Immediately, Sherman said, he asked if Joe Strykowski, the third member of the crew, was OK. Joe said he was.
'Water was coming in everywhere. In a matter of minutes it went from our ankles to our chins,' Sherman said.
They set about gathering survival material -- water, food, tools, life vests, the emergency rescue signal device, diving suits that would help preserve their body heat.
They were in the upside-down main salon, between the two hulls. Sherman went to check the air in the outside hulls, now the higher levels of the overturned boat. Joe stayed in the main salon and was quickly up to his chin in water.
Sherman knew they had to get to their quarters in the left hull, where most of their supplies were, but because the boat was upside down, they were disoriented and went to the wrong side and were in the captain's cabin. 'But it was the closest one to get Joe some air real quick,' he said.
They decided to move through the main salon about 15 feet to the other hull, where 'Joe had dive gear ... underwater lights ... different tools, a flare gun and flares ... Joe was very safety conscious. He had a lot of safety stuff,' Sherman said. 'I had nothing -- a room full of souvenirs and clothing ...
Joe had salvaged two pieces of rope, which he tied together. It was long enough to stretch across the 15 feet or so they had to cross.
'I went across and took the rope and tied it off ... yanked it twice. ... He was going to secure it and do a hand-over-hand to pull across ...
'This is a guy that's 73 ... But he'd been in or on the water all his life. ... He had written a dive trainer's manual ... He was a master diver for probably every bit of 50 years ... We dove together, snorkeled many times. He was a very capable diver. ...

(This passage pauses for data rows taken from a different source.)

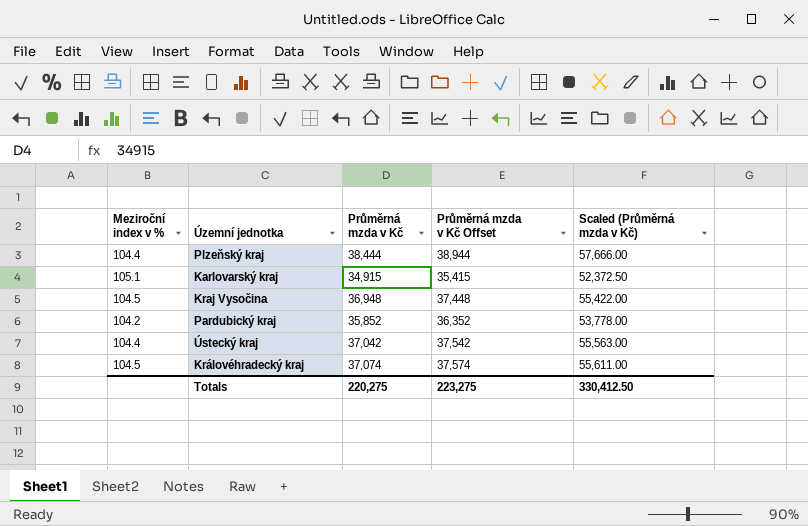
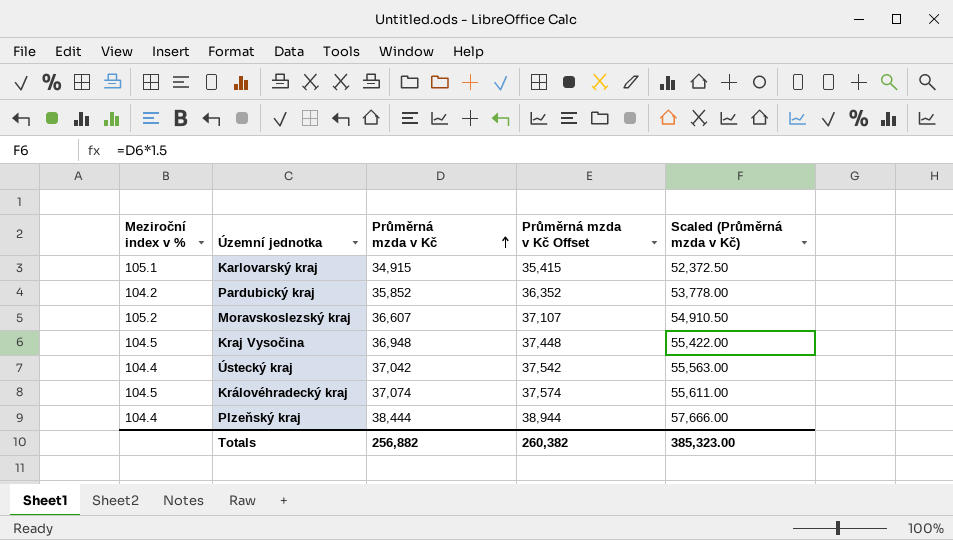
row order: none -> Průměrná mzda v Kč ascending
row Moravskoslezský kraj: none -> 105.2 | 36,607 | 37,107 | 54,910.50
Totals | Průměrná mzda v Kč: 220,275 -> 256,882
Totals | Průměrná mzda v Kč Offset: 223,275 -> 260,382
Totals | Scaled (Průměrná mzda v Kč): 330,412.50 -> 385,323.00

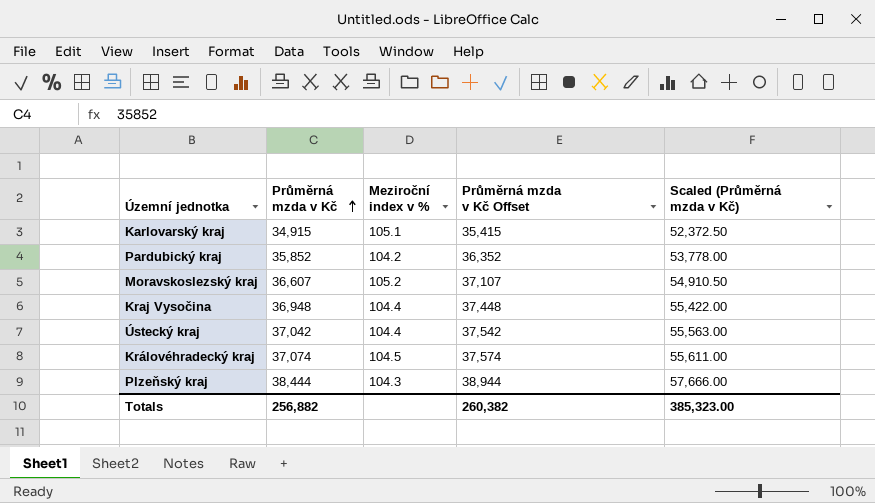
column Meziroční index v % | position: 1 -> 3
Kraj Vysočina | Meziroční index v %: 104.5 -> 104.4
Plzeňský kraj | Meziroční index v %: 104.4 -> 104.3

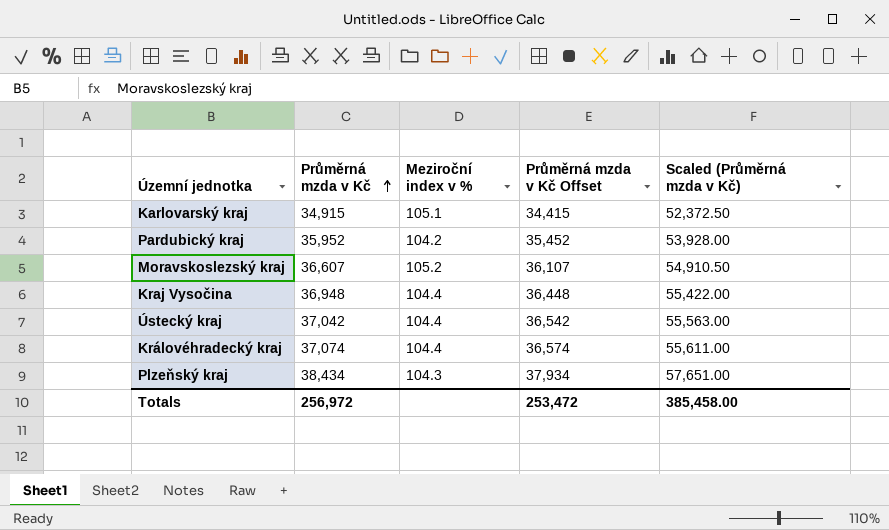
column Průměrná mzda v Kč Offset | formula: [Průměrná mzda v Kč] + 500 -> [Průměrná mzda v Kč] - 500
Pardubický kraj | Průměrná mzda v Kč: 35,852 -> 35,952
Pardubický kraj | Scaled (Průměrná mzda v Kč): 53,778.00 -> 53,928.00
Královéhradecký kraj | Meziroční index v %: 104.5 -> 104.4
Plzeňský kraj | Průměrná mzda v Kč: 38,444 -> 38,434
Plzeňský kraj | Scaled (Průměrná mzda v Kč): 57,666.00 -> 57,651.00
Totals | Průměrná mzda v Kč: 256,882 -> 256,972
Totals | Průměrná mzda v Kč Offset: 260,382 -> 253,472
Totals | Scaled (Průměrná mzda v Kč): 385,323.00 -> 385,458.00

'He tied it off, I know he did ... I felt a couple tugs -- that was the signal -- and I waited and waited and I finally decided I was waiting too long. So I went back down (into the salon) and he was gone ...

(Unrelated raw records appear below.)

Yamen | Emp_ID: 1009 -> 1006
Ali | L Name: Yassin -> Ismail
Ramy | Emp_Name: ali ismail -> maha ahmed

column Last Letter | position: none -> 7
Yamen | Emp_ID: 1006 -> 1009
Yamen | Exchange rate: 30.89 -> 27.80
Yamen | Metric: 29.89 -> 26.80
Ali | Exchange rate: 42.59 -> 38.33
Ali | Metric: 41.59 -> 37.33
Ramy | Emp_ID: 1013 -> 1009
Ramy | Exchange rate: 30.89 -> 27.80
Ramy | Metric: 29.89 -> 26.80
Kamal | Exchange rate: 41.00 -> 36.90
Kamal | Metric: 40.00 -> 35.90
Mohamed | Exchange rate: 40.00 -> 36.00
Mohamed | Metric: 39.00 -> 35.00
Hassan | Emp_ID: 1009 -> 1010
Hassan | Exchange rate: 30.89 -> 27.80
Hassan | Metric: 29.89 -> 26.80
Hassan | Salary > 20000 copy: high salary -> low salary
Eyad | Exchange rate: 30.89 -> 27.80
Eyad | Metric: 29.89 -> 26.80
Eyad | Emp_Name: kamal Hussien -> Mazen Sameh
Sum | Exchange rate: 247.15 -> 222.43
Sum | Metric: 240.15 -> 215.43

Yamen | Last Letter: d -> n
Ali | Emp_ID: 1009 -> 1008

'People asked me what happened to him and I don't know ... I was feeling him on the line and he disappeared. ... Anyone can speculate. ... He could have been hurt and all of a sudden it kicked in. ... He could have had a heart attack. There are a lot of possibilities, but all I know is I waited and I feel guilty that I waited too long ...
'I regret it every day. It's like slow motion ... burnt into the back of my head, it's so visual and I ask myself every day, why didn't I do something? What could I have done? I don't know. Even at the point when the boat flipped over, what could I have done to try and help Quen? I don't think anything. I've thought it through and through, but I didn't have anything. He was gone.'
Hungry, exhausted, continually battered around from the waves whacking the boat, with Joe's disappearance he also found himself alone and mad.
'From that point on, I was angry. Why am I the only guy left?' he asked. '.... But from that point on, it was all business. I told myself, at that moment, I want to stay alive. I'm not going to just sit and let it kill me. I'm gonna do what I gotta do to stay alive ... I've got food, I've got water. I felt pretty confident I could last a long time.'
He endured nearly 49 hours of physical and mental agony. Pounding waves continued to knock the boat around, leaving him bruised, scraped, exhausted and disoriented. Waves pounded the trapped air in the cabin, causing deafening noise and ear-splitting pressure changes. Loss of body heat at one point left him 'trembling uncontrollably for three or four minutes.' After his rescue, he limped and used crutches for a day or so, but said he was treated royally aboard the Korean freighter that rescued him. He was aboard the Auto Banner for 12 days as it rounded Africa for its next port of call at Angola. The ship is due to arrive in Florida in a few days and he planned to visit the captain and crew there to thank them again.
He also may venture to Florida again later for a reunion with a young Chinese sailor he met in December on Christmas Island. 'He plans to sail up the East Coast,' Sherman said. 'It may sound strange, but I'd go in a minute if he calls.'
That, undoubtedly, is what his friends Quen Cultra and Joe Strykowski would do.